Published on 18 November 2020
A group of North East researchers and health experts have come together for a major study into the role community pharmacists could play in the early identification and referral of patients with suspected head and neck cancers (HNC).
The study, which begins early spring next year, has the potential to improve the rates of early formal cancer assessment, diagnosis and treatment, and will explore whether community pharmacies could offer a pathway for people with HNC symptoms to seek further medical help and advice.
The research is led by Dr Andrew Sturrock, University of Sunderland, and Dr Susan Bissett, Newcastle University, and is funded by the National Institute of Health Research (NIHR) Applied Research Collaboration (ARC) for the North East and North Cumbria (NENC). The study involves collaboration between pharmacy, dentistry and medicine academics, HNC clinicians and patients.
HNC is the eighth most common cancer in the UK, with the North East having the highest incidence and mortality rates in areas of high deprivation. Most of these cancers are in the mouth and throat and could potentially be identified early by a dentist, but recent research found that patients frequently present late with advanced stages of the disease having not seen their dentist in the two years prior to diagnosis, with uncertainty over costs and dental anxiety cited as the main reasons.
However, community pharmacists now provide an increasing range of healthcare services, routinely offering advice to patients seeking over-the-counter treatments for common symptoms, including those that may be related to HNC. This places them in an ideal position to potentially intervene at an early stage for at-risk patients, to promote and facilitate health seeking behaviours and potentially refer patients at an earlier stage of their disease for formal diagnosis of the condition.
Lead researcher Dr Andrew Sturrock, a Principal Lecturer in Pharmacy at the University of Sunderland and a National Teaching Fellow, said: “Over the course of our study we hope to demonstrate the critical role community pharmacists could play in spotting the first signs of this common cancer, such as non-healing mouth ulcers, potentially providing a life-saving link for people who may have limited contact with other oral and general healthcare services, due to their marginalisation.

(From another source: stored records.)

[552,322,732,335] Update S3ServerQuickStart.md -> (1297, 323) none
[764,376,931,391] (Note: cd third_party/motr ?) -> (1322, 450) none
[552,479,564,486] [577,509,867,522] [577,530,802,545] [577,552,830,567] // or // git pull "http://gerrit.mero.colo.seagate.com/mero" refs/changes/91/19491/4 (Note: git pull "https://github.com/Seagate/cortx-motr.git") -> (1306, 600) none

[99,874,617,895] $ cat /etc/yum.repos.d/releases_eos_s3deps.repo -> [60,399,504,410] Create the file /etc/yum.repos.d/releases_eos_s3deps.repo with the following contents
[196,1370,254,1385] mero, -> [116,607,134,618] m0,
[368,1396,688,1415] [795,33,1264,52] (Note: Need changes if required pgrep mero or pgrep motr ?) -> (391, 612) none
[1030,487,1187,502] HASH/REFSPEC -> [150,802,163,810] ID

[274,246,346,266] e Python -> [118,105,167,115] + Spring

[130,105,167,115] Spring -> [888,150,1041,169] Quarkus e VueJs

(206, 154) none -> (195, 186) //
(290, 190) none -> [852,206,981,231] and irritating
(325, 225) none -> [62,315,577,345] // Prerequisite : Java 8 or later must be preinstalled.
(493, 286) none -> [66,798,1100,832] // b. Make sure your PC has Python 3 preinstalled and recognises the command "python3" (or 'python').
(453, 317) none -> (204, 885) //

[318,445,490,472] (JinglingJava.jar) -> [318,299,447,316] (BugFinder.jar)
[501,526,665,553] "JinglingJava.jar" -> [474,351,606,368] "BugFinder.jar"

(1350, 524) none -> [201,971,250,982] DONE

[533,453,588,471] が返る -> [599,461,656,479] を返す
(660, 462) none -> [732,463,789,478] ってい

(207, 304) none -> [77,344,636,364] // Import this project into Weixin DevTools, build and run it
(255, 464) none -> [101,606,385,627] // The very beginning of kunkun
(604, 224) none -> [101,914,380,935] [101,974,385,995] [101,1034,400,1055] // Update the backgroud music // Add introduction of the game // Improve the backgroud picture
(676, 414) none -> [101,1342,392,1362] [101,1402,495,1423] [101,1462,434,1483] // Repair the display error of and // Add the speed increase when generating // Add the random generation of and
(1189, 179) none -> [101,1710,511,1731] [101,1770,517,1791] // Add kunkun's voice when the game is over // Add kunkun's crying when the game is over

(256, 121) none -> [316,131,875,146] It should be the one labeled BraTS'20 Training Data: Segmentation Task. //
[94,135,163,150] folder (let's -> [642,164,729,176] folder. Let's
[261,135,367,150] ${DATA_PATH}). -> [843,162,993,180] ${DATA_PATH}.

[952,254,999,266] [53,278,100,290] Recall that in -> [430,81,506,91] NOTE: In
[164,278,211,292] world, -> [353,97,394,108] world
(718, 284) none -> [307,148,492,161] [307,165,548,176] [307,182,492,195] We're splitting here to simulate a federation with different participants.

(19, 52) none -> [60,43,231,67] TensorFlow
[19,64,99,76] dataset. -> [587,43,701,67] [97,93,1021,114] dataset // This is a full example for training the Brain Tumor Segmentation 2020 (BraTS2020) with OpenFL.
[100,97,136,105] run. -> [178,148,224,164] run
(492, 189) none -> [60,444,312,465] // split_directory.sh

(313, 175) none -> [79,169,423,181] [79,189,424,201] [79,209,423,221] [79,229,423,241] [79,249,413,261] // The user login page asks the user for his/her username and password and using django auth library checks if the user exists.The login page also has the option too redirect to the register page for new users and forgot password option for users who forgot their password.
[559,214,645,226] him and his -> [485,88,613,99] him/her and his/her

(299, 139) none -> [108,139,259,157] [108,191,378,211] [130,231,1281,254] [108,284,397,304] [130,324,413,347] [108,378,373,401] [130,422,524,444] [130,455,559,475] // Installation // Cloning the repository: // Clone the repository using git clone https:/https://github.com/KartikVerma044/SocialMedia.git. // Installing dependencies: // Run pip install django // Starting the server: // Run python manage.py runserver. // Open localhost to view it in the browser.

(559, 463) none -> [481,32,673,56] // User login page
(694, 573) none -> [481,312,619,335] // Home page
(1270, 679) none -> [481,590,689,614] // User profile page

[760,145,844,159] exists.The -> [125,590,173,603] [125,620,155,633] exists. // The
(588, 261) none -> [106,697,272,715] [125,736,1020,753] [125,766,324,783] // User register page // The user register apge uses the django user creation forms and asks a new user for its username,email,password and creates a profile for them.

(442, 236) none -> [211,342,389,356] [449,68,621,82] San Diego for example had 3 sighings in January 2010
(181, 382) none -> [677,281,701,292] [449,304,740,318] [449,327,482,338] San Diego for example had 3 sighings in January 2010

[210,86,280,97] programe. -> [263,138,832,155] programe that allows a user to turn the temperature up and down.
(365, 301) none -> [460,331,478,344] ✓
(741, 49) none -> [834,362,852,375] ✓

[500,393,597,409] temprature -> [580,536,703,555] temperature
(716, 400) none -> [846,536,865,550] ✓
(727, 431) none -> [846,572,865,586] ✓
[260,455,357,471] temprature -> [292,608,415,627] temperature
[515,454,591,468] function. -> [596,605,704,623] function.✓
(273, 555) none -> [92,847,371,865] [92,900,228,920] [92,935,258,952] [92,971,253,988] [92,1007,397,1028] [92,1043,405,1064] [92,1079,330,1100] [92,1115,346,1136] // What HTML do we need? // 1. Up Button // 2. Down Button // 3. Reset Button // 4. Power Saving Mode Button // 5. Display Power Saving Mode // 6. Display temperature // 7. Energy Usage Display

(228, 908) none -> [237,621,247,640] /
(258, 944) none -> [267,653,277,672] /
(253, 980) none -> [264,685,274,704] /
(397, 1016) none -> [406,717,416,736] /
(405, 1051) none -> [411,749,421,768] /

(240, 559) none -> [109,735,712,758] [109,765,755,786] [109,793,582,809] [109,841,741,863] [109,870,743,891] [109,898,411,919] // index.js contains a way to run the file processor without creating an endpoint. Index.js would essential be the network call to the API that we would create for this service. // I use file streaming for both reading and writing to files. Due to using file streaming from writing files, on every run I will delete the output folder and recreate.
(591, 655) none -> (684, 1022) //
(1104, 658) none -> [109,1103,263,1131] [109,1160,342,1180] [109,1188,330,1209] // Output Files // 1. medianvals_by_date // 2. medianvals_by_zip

“Pharmacist services are easily accessible to most of us, with 95 per cent of the population living within 20 minutes of a pharmacy. Their role has certainly proved critical during Covid 19. For individual reasons people are not going into GP practices or hospitals since the start of the pandemic, yet pharmacists have been accessible for advice throughout to people who are trying to self-manage their conditions. That represents an opportunity for pharmacists to offer an intervention that would enable early identification and offer advice for patients who may be tempted to delay seeking help.”
Dr Sturrock added: “We believe the project is an excellent example of an applied multi-disciplinary research collaboration between pharmacy, dentistry and medicine, HNC clinicians and patients. We hope our results will lead to future funding and to further develop the project nationally and begin a large-scale clinical trial.”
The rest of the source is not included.